When a line in the listing below contains the word "Continuing", return a copy of that line.
::: Data excerpts :::
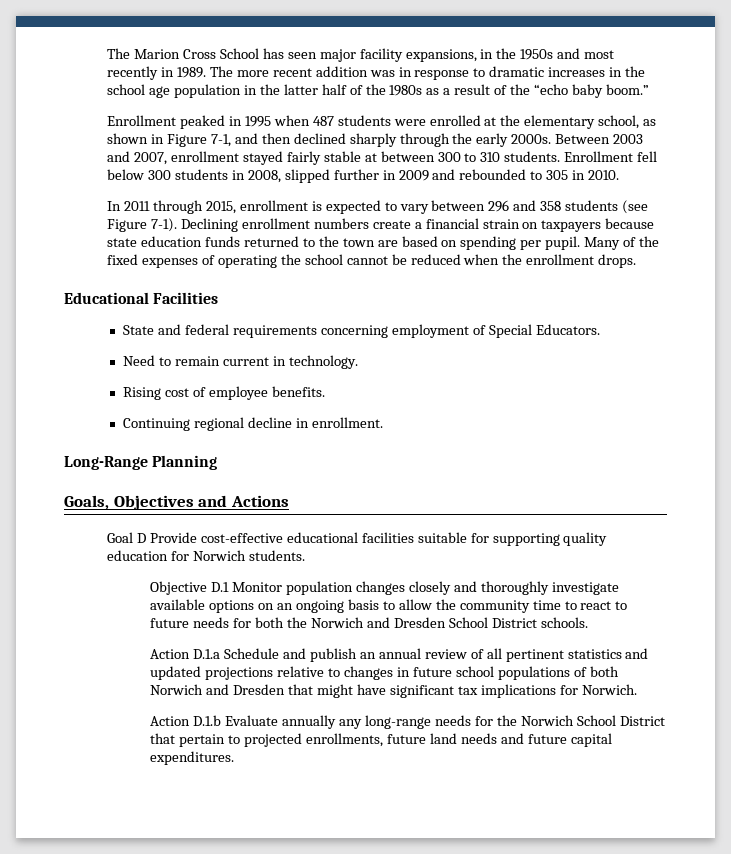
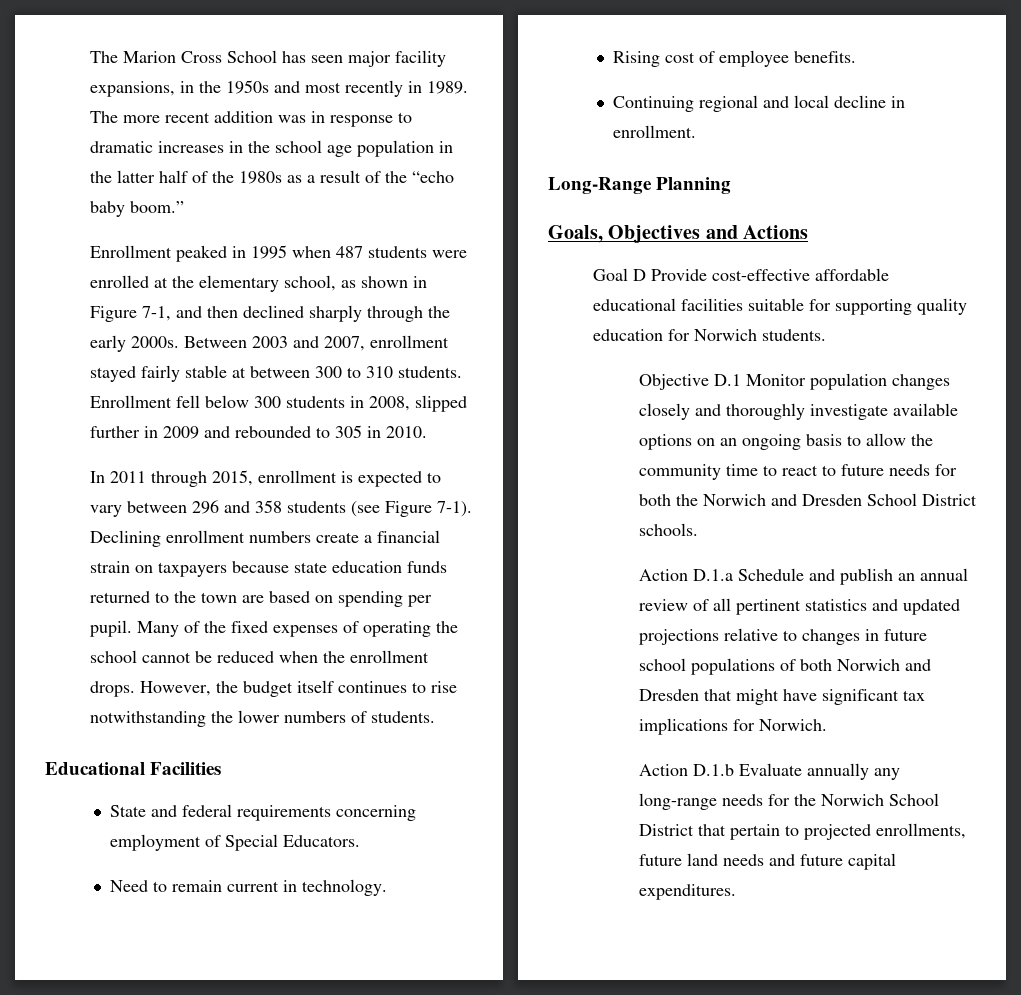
+ However, the budget itself continues to rise notwithstanding the lower numbers of students.
- Continuing regional decline in enrollment.
+ Continuing regional and local decline in enrollment.
- Goal D Provide cost-effective educational facilities suitable for supporting quality education for Norwich students.
+ Goal D Provide cost-effective affordable educational facilities suitable for supporting quality education for Norwich students.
:::
## Answer section
- Continuing regional decline in enrollment.
+ Continuing regional and local decline in enrollment.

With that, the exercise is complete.